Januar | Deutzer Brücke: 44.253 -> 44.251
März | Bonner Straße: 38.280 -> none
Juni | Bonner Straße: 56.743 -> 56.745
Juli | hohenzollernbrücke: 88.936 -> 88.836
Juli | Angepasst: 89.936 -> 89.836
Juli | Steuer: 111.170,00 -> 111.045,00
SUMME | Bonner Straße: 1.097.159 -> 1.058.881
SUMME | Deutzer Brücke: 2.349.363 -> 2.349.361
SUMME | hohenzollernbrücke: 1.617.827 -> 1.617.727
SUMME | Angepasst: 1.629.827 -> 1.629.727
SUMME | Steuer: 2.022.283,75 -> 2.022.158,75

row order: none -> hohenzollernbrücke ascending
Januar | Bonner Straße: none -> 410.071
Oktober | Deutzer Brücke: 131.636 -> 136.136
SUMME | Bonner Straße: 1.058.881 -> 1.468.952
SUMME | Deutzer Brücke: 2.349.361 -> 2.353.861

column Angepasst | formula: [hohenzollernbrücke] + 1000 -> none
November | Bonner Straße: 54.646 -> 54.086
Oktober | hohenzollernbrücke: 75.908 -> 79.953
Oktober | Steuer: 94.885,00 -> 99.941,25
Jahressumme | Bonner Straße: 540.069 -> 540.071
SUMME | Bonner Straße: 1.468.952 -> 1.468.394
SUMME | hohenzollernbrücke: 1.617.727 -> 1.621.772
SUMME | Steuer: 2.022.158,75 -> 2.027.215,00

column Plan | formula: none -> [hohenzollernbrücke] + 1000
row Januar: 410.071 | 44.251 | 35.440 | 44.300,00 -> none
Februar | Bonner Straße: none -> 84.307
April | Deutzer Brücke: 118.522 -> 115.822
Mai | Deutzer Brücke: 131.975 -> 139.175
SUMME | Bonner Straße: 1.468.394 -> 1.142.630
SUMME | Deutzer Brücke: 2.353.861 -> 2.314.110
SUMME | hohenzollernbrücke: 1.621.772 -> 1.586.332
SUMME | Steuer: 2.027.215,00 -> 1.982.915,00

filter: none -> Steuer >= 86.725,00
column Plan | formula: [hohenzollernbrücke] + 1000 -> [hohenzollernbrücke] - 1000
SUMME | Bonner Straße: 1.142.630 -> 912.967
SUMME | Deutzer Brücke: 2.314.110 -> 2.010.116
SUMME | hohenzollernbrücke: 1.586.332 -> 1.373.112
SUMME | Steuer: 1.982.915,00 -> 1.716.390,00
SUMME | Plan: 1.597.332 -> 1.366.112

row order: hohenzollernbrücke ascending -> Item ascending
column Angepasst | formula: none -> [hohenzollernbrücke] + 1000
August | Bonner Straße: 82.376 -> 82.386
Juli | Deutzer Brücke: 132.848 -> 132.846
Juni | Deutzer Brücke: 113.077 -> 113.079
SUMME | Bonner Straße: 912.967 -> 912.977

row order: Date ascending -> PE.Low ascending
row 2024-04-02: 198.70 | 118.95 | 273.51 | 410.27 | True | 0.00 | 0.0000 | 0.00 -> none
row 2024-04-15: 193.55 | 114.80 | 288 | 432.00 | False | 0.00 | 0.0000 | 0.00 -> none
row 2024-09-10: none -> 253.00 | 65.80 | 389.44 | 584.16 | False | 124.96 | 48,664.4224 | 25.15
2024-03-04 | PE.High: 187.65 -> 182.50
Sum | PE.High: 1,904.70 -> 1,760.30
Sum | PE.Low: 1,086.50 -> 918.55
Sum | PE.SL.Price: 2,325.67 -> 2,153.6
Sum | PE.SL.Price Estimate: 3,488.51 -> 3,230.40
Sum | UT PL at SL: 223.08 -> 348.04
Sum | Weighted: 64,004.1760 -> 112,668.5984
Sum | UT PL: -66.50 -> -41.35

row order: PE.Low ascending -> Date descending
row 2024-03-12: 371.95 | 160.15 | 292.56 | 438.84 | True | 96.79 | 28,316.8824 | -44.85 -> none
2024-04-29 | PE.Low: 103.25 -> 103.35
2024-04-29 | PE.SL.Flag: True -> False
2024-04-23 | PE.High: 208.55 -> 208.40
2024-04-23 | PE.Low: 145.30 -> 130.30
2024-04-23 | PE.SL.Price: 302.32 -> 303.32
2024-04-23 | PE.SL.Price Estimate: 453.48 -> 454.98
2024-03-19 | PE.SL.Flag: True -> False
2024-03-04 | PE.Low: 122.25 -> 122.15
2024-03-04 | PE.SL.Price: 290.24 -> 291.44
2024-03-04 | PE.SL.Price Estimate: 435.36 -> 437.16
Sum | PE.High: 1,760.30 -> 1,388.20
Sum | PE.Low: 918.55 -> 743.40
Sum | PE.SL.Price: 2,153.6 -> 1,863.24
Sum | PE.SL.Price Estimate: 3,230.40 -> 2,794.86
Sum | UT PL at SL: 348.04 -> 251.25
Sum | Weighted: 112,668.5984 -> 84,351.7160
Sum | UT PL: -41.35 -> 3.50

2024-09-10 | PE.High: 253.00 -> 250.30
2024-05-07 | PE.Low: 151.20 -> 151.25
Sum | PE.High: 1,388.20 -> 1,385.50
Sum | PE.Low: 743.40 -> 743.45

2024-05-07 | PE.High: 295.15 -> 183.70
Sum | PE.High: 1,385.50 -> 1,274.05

⁂

> **Exercise details**
Copy out every line from the material above in which the word "Weighted" appears.

> **Task solution**
Sum | Weighted: 64,004.1760 -> 112,668.5984
Sum | Weighted: 112,668.5984 -> 84,351.7160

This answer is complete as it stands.